User Behavior Analytics in E-Commerce - Gaining UX Insights with Microsoft Clarity and AI

May 5, 2026

From data overload to UX insights: How AI makes Microsoft Clarity scalable

We all know the problem: Microsoft Clarity is implemented, the data is flowing, heat maps and session recordings are accumulating—but who has the time to watch 200 session recordings every Tuesday morning? The reality for many UX teams is that we are drowning in data while starving for actionable insights.

The scaling problem of qualitative UX analysis

Microsoft Clarity now offers AI-generated summaries with heat maps and recordings. This is an important step—but at the end of the day, there is often not enough time to distill real, prioritized insights from them. So the question is: How do we scale UX insights without doubling the team?

The answer lies not in more manpower, but in an intelligent digital assistant.

The process: From raw data to actionable measures

Step 1: Structured data collection

The first step is to collect the AI-generated evaluations from Microsoft Clarity in a structured manner.

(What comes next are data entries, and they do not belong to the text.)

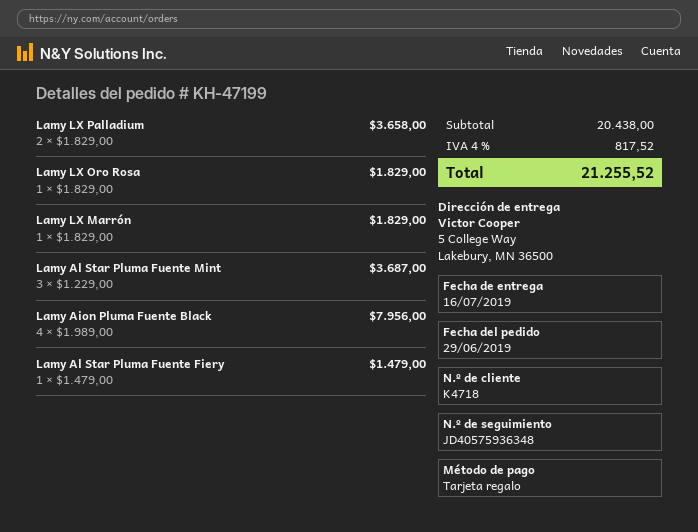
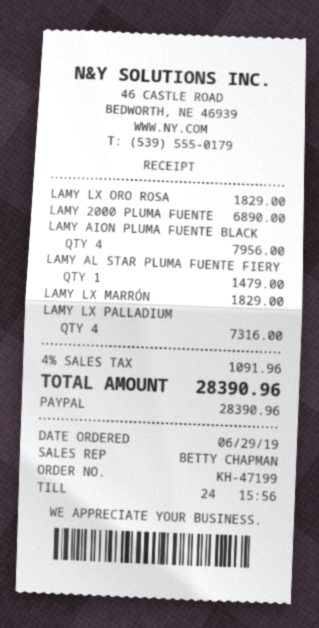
payment method: gift card -> PayPal
Lamy LX Palladium: 2 for 3658.00 -> 4 for 7316.00
Lamy Al Star Pluma Fuente Mint: 3 for 3687.00 -> none
LAMY 2000 PLUMA FUENTE: none -> 1 for 6890.00
tax: 4% = 817.52 -> 4% = 1091.96
total: 21255.52 -> 28390.96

Clarity already provides valuable basic analyses such as:

  • User behavior (desktop/tablet/mobile)
  • Interaction patterns with search fields, menus, and CTAs
  • Scroll depth and engagement metrics
  • Click anomalies such as dead clicks or rage clicks

This raw data forms the foundation for further analysis.

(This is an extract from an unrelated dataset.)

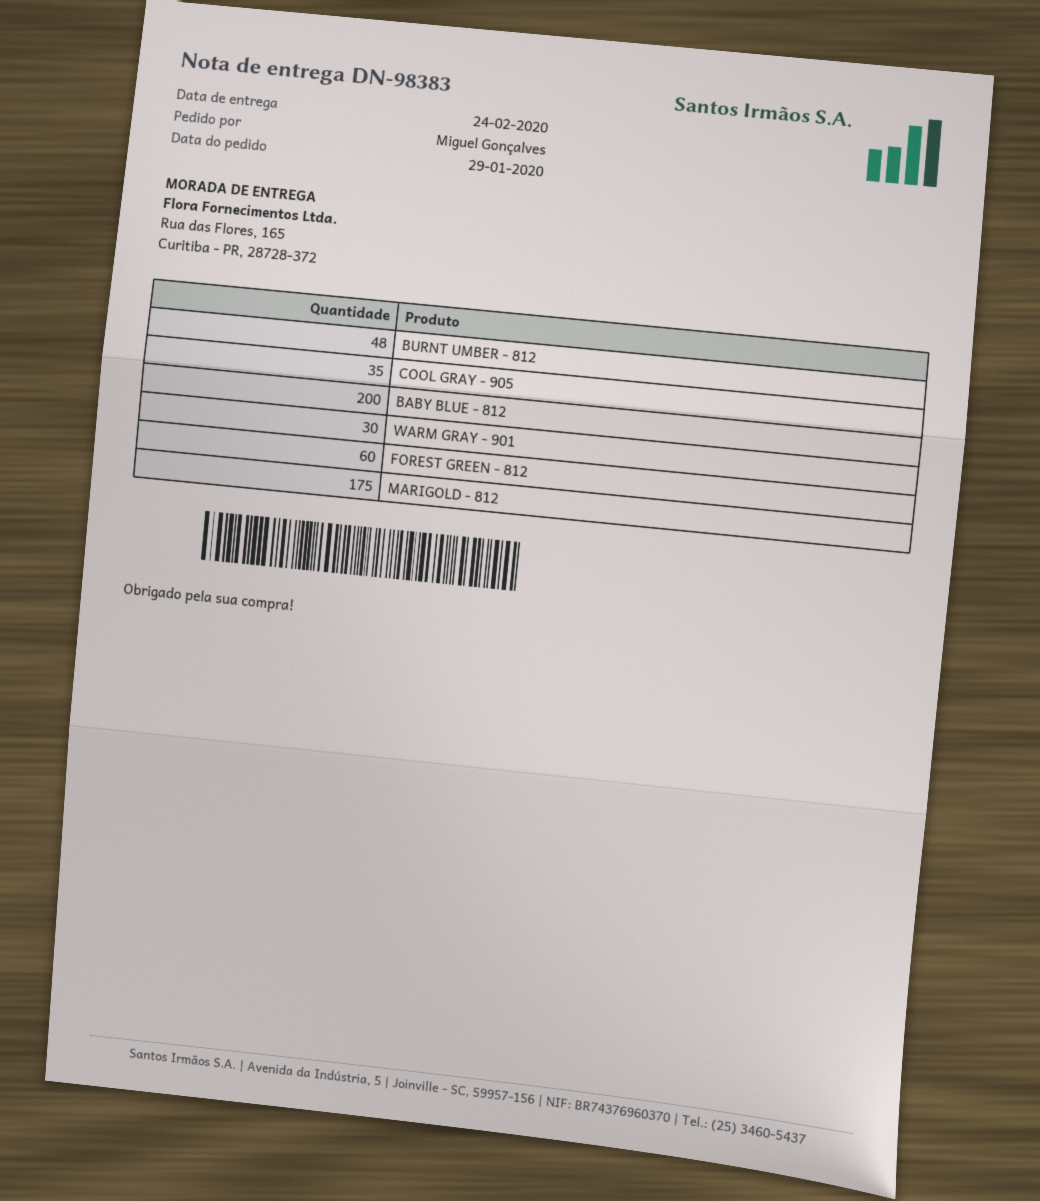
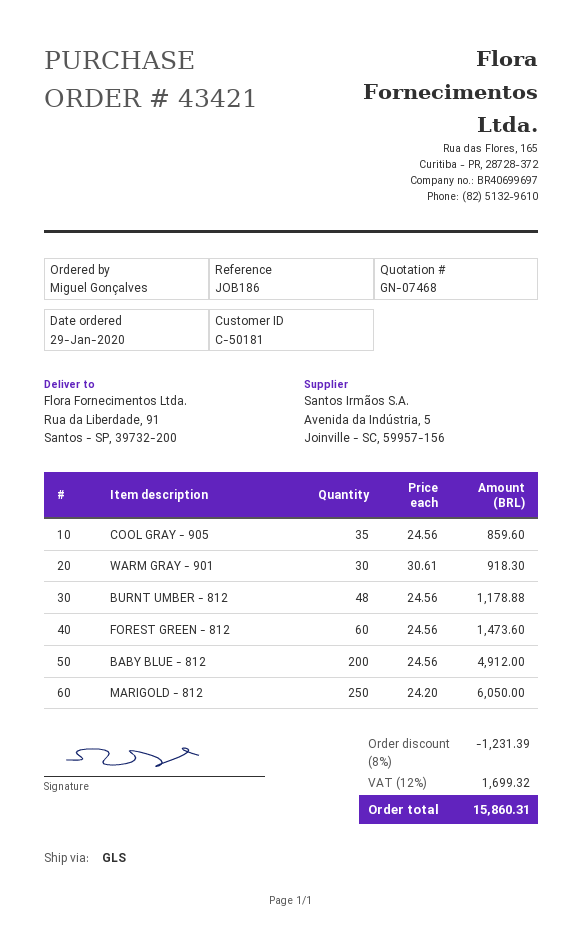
ship to: Rua das Flores, 165, Curitiba - PR, 28728-372 -> Rua da Liberdade, 91, Santos - SP, 39732-200
MARIGOLD - 812: 175 -> 250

Step 2: Training a custom AI agent

The key lies in developing a specialized AI agent that thinks like a UX researcher. Instead of just generating summaries, the agent is trained to:

  • Analyze click patterns
  • Identify moments of frustration (dead clicks, rage clicks)
  • Evaluate scroll depth
  • Deliver prioritized, actionable outputs

The goal: No long text, but rather an output that can be directly incorporated into engineering processes.

Example prompt structure:

Analyze the MS Clarity evaluation and deliver a compact summary:
- Positive: most important functioning elements
- Negative: most important problems
- Causes: key user behavior
- Measures: 3 prioritized recommendations for action
No introductions, no repetitions. Focus on feasibility.

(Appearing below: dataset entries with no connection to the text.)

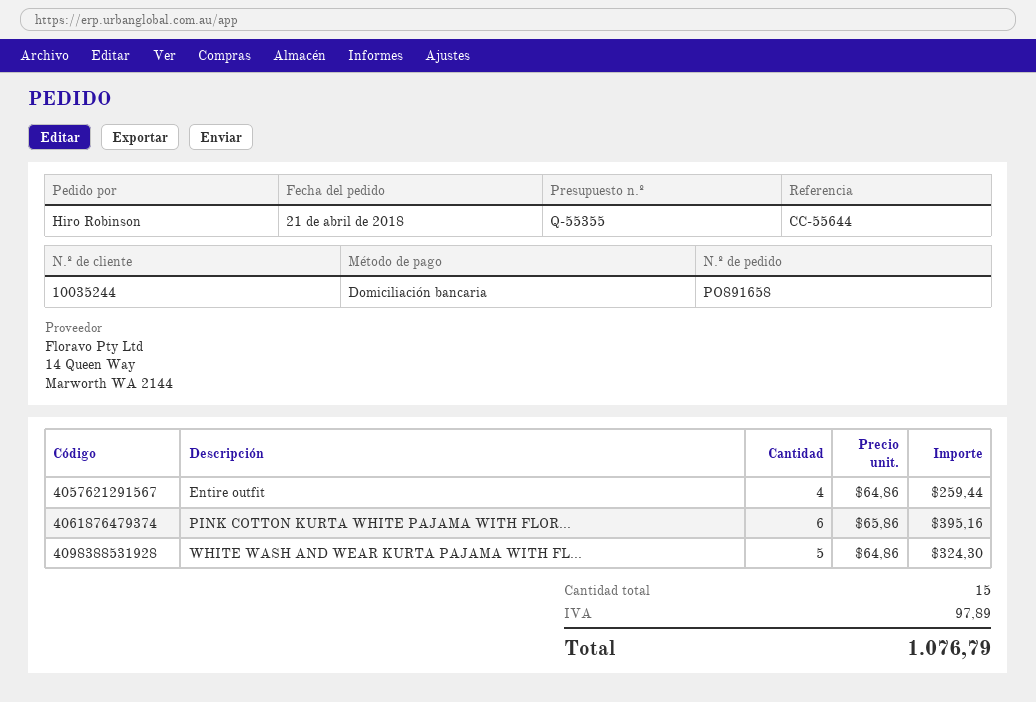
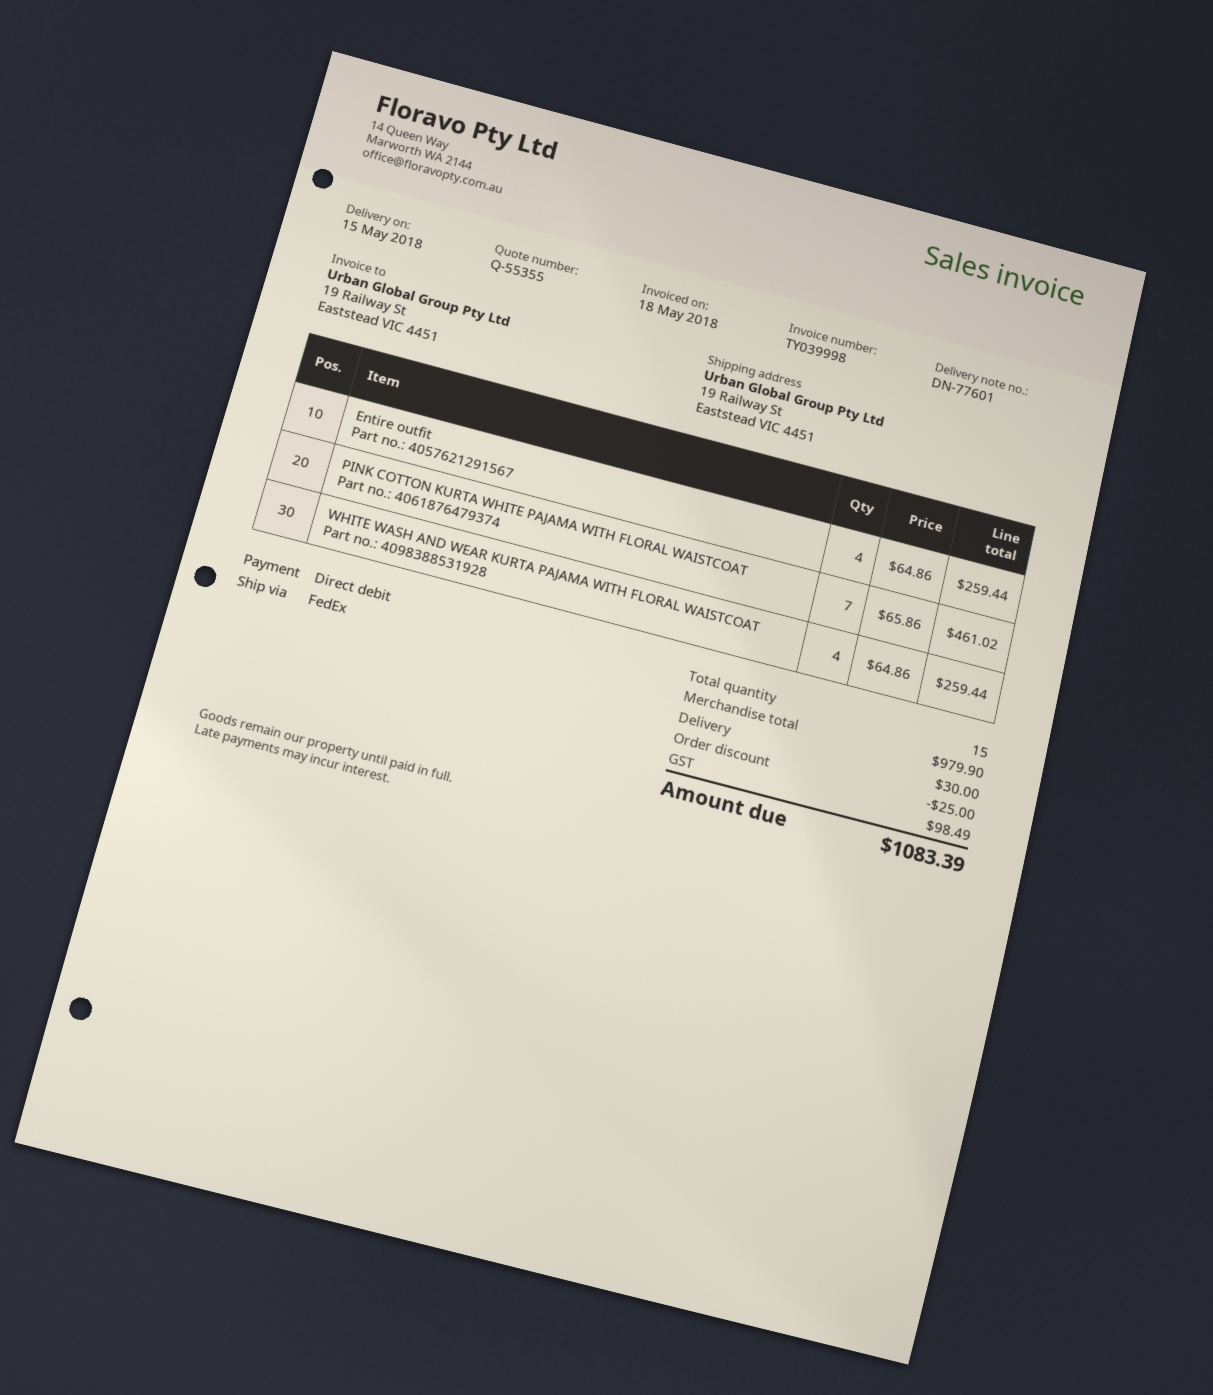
PINK COTTON KURTA WHITE PAJAMA WITH FLOR...: 6 x 65.86 = 395.16 -> 7 x 65.86 = 461.02
WHITE WASH AND WEAR KURTA PAJAMA WITH FL...: 5 x 64.86 = 324.30 -> 4 x 64.86 = 259.44
discount: none -> 25.00
shipping: none -> 30.00
tax: 97.89 -> 98.49
total: 1076.79 -> 1083.39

The AI model comparison: GPT vs. Gemini

An important step in the process was comparing different AI models for this specific task.

GPT-5: The Workhorse

Strengths:

  • Analytical precision and data fidelity
  • Decision-ready, prioritized outputs
  • Low interpretation noise
  • Directly connectable to product and engineering processes

Weaknesses:

  • Lower narrative accessibility for non-analytical target groups

Gemini 2.5: The Storyteller

Strengths:

  • Comprehensible UX narratives
  • Good high-level classification
  • Suitable for presentations and strategic discussions

Weaknesses:

  • Lower precision and more assumptions
  • Less operational depth
  • Additional refinement required for operational implementation

The recommendation

For operational analysis and implementation: GPT-5 delivers hard facts and prioritized tickets.

For management communication: Gemini 2.5 is better suited for understandable UX narratives and high-level summaries.

The rule: Choose your tool based on the target audience of the analysis.

A practical example: E-commerce homepage analysis

This is what a typical output from the trained agent looks like:

Positive

  • Search is the central entry point with high usage
  • Mobile users can find the burger menu quickly
  • Prominent search elements above the fold work well

Negative

  • Low scroll depth
  • Frequent abandonment at checkout

Causes

  • Strong search orientation; users want to find things directly instead of using navigation
  • Login clicks often act as an exit point

Measures (prioritized)

  1. Condense above the fold (...)
  2. Optimize burger menu (...)
  3. Reduce Checkout exits (...)

The conclusion: Let data work for us

The AI agent does not replace the UX expert—it frees us from time-consuming, tedious work. This gives us more time for what really matters: strategic UX decisions and design innovation.

The most important insight: Let's not just collect data, let's actively put it to work for us. With the right setup, the flood of data becomes a continuous stream of actionable UX insights.